Amid growing national security concerns, the FBI said Tuesday that it has launched a broad investigation in the deaths or disappearances of at least 10 scientists and staff connected to highly sensitive research, including four from the Los Angeles area.

“The FBI is spearheading the effort to look for connections into the missing and deceased scientists. We are working with the Department of Energy, Department of War, and with our state and state and local law enforcement partners to find answers,” the agency said in a statement.

The FBI’s announcement comes after the House Oversight Committee announced that it would investigate reports of the disappearance and deaths of the scientists, sending letters seeking information from the agencies involved in the federal inquiry as well as NASA, which owns the Jet Propulsion Laboratory in La Cañada Flintridge, where three of the missing or dead scientists worked.

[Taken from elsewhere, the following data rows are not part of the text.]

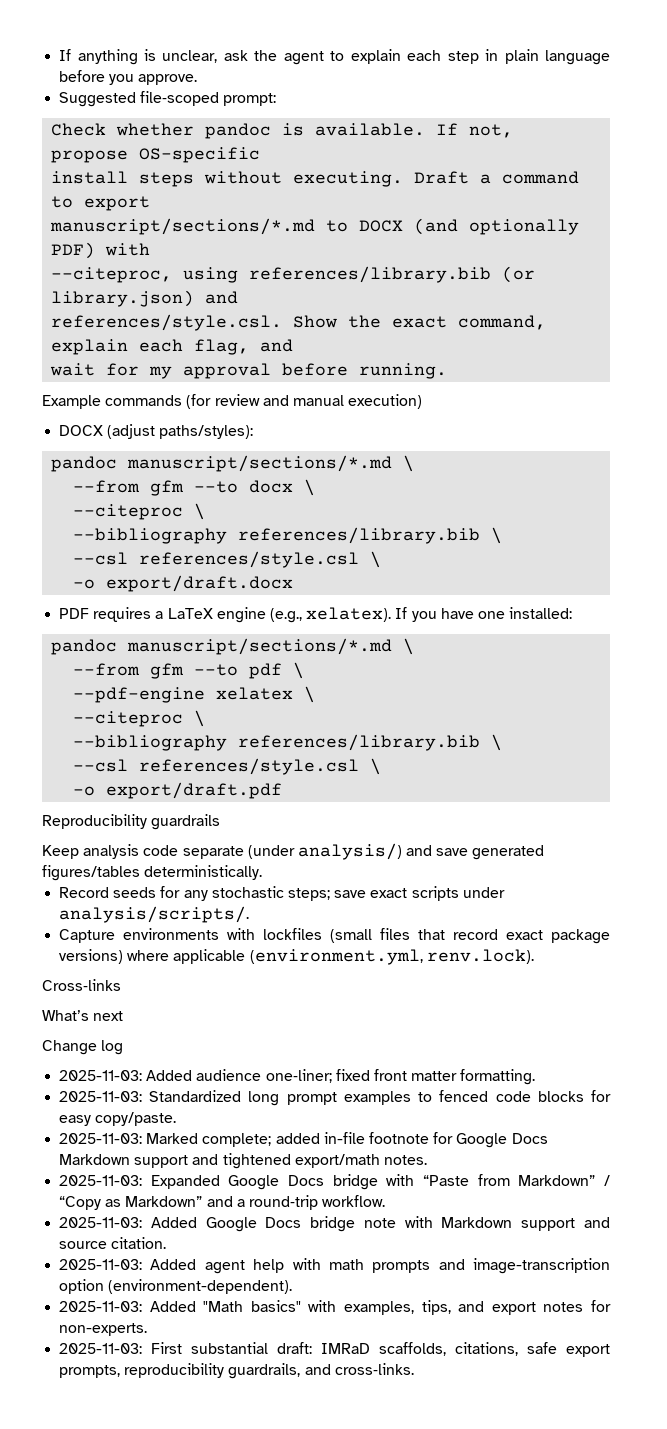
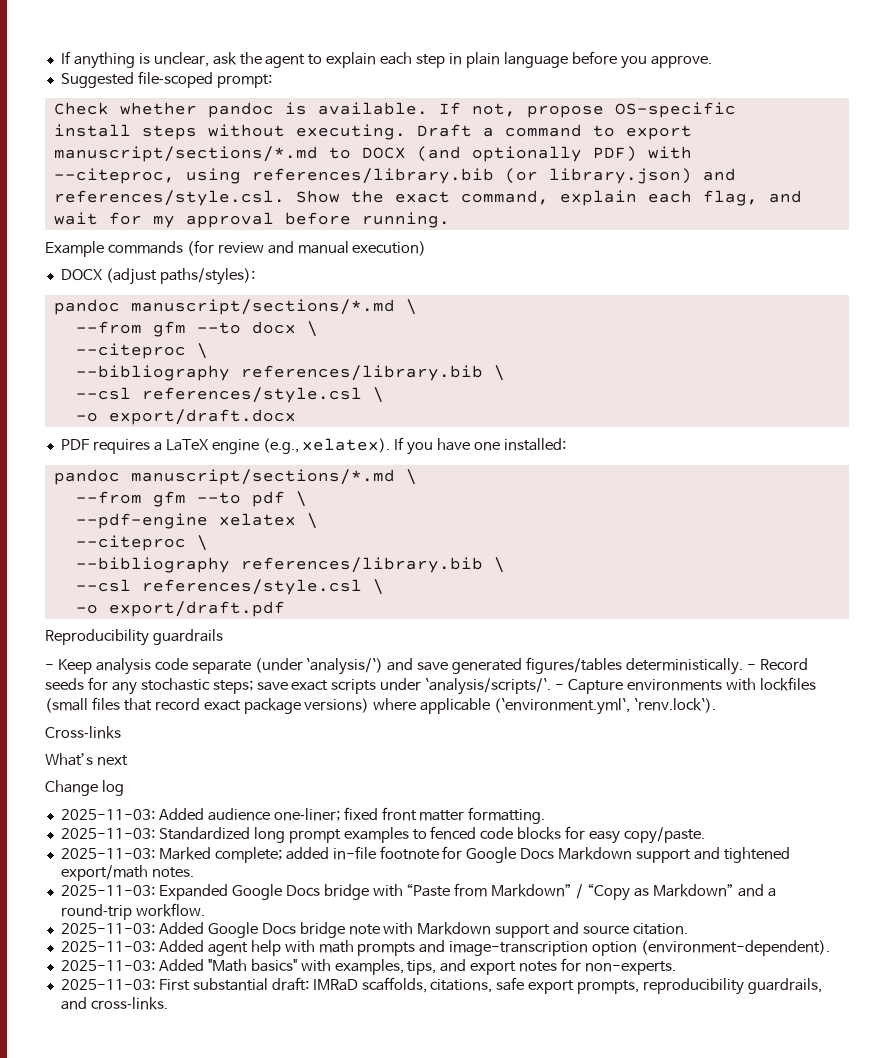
- Keep analysis code separate (under analysis/) and save generated figures/tables deterministically.
- Record seeds for any stochastic steps; save exact scripts under analysis/scripts/.
- Capture environments with lockfiles (small files that record exact package versions) where applicable (environment.yml, renv.lock).
+ - Keep analysis code separate (under `analysis/`) and save generated figures/tables deterministically. - Record seeds for any stochastic steps; save exact scripts under `analysis/scripts/`. - Capture environments with lockfiles (small files that record exact package versions) where applicable (`environment.yml`, `renv.lock`).

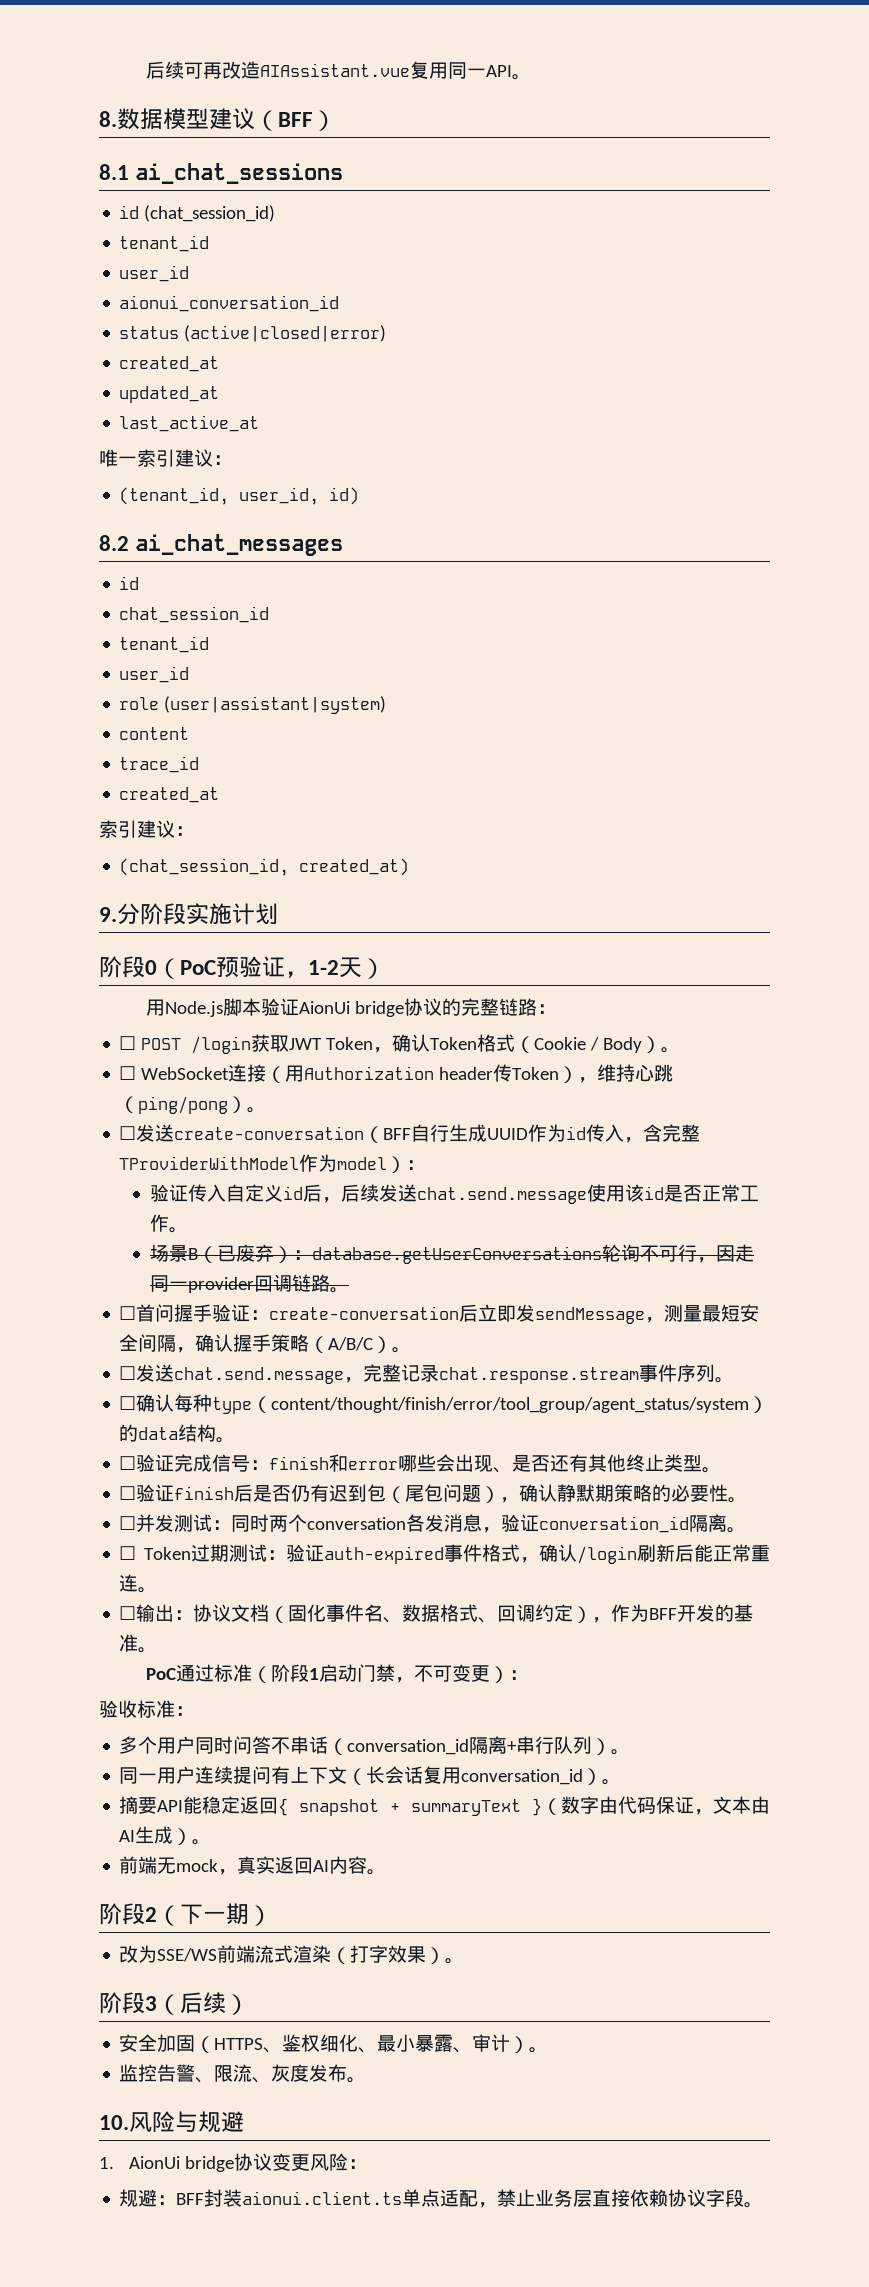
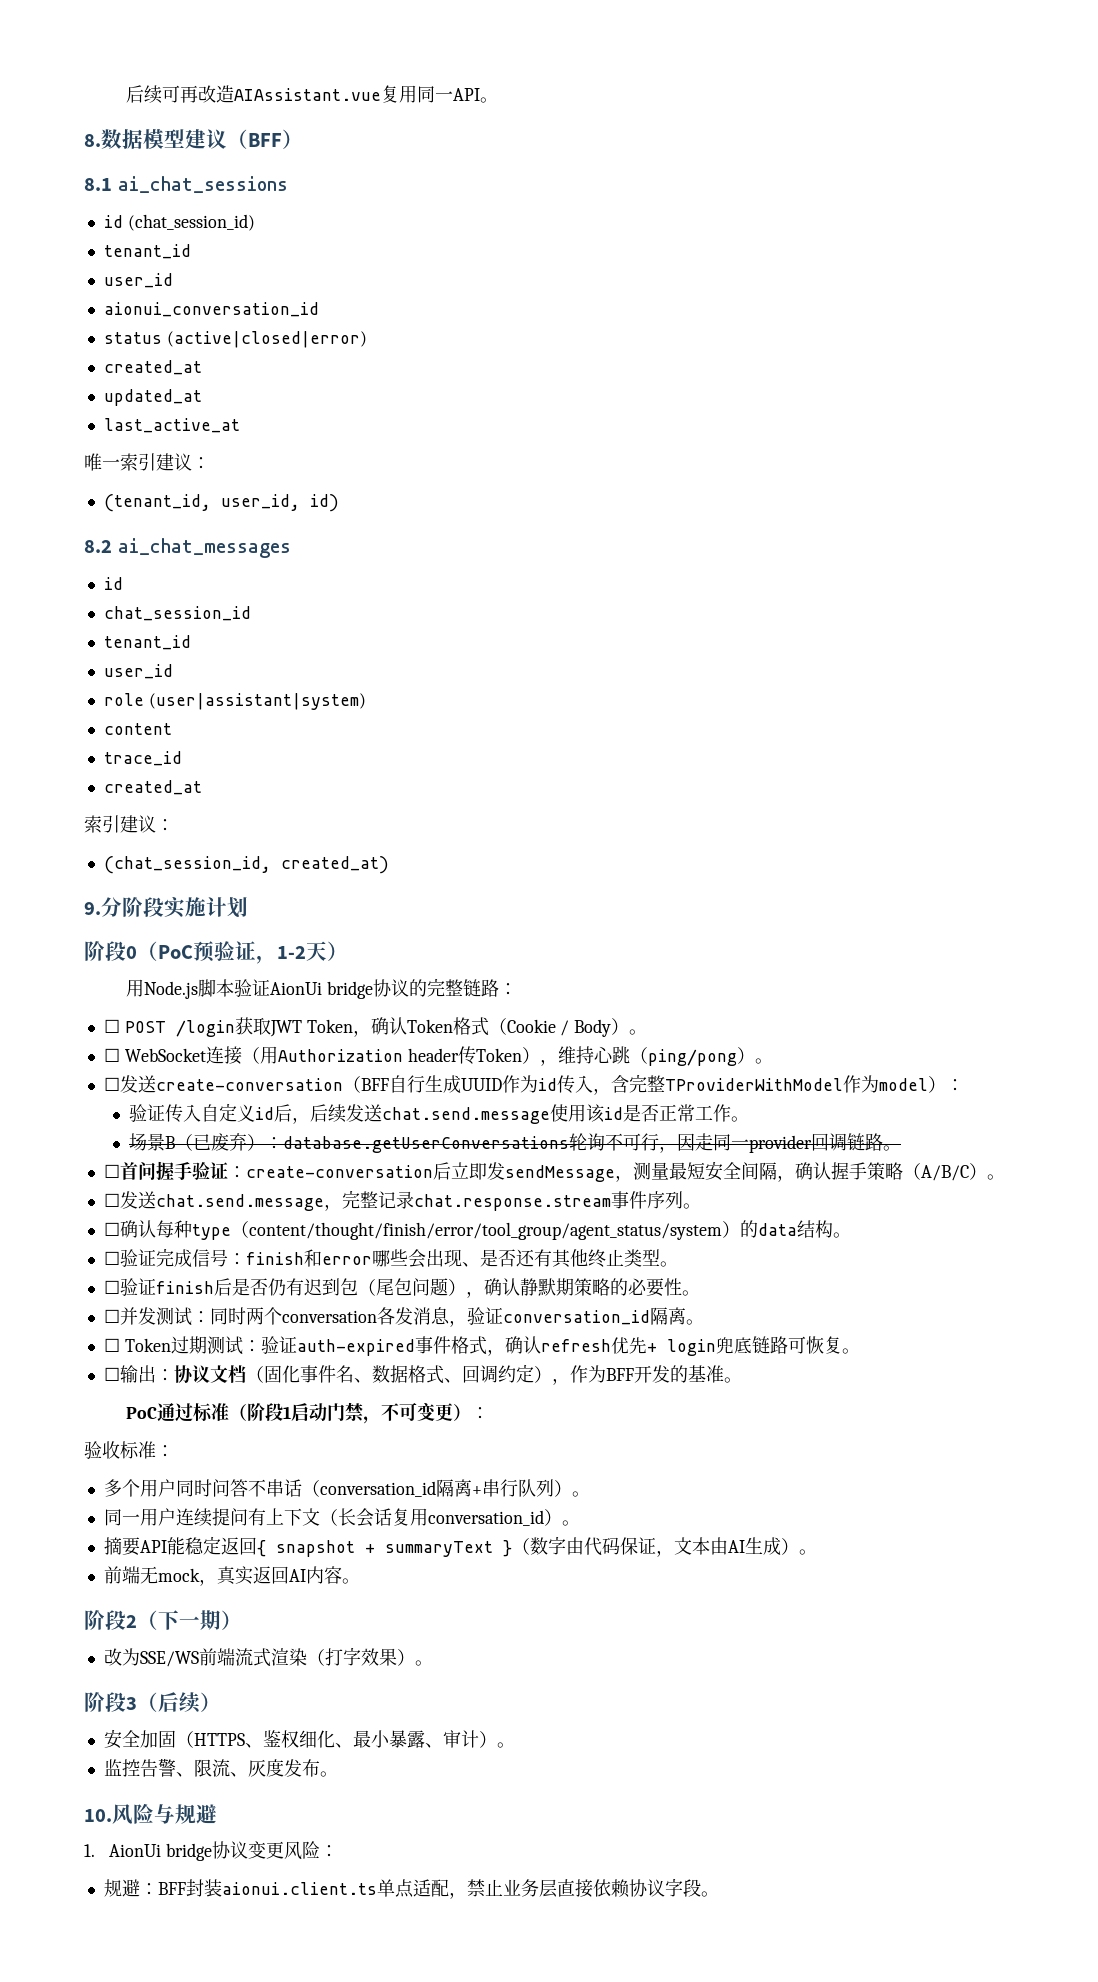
- ☐ Token过期测试：验证auth-expired事件格式，确认/login刷新后能正常重连。
+ ☐ Token过期测试：验证auth-expired事件格式，确认refresh优先+ login兜底链路可恢复。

“If the reports are accurate, these deaths and disappearances may represent a grave threat to U.S. national security and to U.S. personnel with access to scientific secrets,” Reps. James Comer (R-Ky.), chairman of the committee, and Eric Burlison (R-Mo.) wrote in the letters.

President Trump told reporters last week that he had been briefed on the missing and dead scientists, which he described as “pretty serious stuff.” He said at the time that he expected answers on whether the deaths were connected “in the next week and a half.”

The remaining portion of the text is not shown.